Supplied data below:

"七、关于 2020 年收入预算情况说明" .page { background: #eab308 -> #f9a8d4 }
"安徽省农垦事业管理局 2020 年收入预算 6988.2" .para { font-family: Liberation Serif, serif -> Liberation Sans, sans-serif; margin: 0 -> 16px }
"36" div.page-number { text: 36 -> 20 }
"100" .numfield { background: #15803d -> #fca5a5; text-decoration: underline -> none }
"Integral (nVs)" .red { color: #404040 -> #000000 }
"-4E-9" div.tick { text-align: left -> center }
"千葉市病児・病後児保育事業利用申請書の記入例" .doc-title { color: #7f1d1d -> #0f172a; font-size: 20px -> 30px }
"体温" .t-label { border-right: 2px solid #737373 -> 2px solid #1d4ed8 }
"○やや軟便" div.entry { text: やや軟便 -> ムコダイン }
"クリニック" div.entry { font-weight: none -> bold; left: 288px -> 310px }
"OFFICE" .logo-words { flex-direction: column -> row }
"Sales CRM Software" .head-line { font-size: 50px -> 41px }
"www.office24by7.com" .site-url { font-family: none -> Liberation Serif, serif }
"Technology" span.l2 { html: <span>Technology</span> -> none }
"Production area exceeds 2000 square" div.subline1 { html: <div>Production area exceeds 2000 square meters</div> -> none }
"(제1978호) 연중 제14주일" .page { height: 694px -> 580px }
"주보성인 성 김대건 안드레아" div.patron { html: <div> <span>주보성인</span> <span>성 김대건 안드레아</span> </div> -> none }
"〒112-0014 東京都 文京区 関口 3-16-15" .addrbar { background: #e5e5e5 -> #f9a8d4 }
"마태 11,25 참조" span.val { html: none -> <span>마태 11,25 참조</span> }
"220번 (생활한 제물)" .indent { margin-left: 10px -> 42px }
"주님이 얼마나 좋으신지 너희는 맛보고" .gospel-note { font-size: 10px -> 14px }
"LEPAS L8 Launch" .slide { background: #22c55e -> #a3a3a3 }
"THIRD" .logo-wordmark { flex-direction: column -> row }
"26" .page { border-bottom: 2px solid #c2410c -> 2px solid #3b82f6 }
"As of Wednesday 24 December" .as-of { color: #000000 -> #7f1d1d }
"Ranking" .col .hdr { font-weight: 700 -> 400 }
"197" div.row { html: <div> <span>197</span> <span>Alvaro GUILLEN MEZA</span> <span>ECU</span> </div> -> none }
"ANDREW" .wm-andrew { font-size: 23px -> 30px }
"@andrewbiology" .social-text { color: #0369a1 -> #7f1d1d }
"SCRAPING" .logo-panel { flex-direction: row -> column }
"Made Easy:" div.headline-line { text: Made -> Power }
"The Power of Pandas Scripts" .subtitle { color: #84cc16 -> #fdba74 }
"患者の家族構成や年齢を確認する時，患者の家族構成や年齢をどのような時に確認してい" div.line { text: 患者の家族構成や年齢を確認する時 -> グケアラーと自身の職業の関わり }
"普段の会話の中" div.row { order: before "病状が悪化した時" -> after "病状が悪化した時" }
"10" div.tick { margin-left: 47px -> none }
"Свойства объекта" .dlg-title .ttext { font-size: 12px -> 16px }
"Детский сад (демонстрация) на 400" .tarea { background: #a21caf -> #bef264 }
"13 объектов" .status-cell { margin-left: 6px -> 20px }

End of Supplied data.

Task item: Taking the lines above one at a time, give the number of them that contain the string "entry". Add nothing else.

Answer to this problem: 2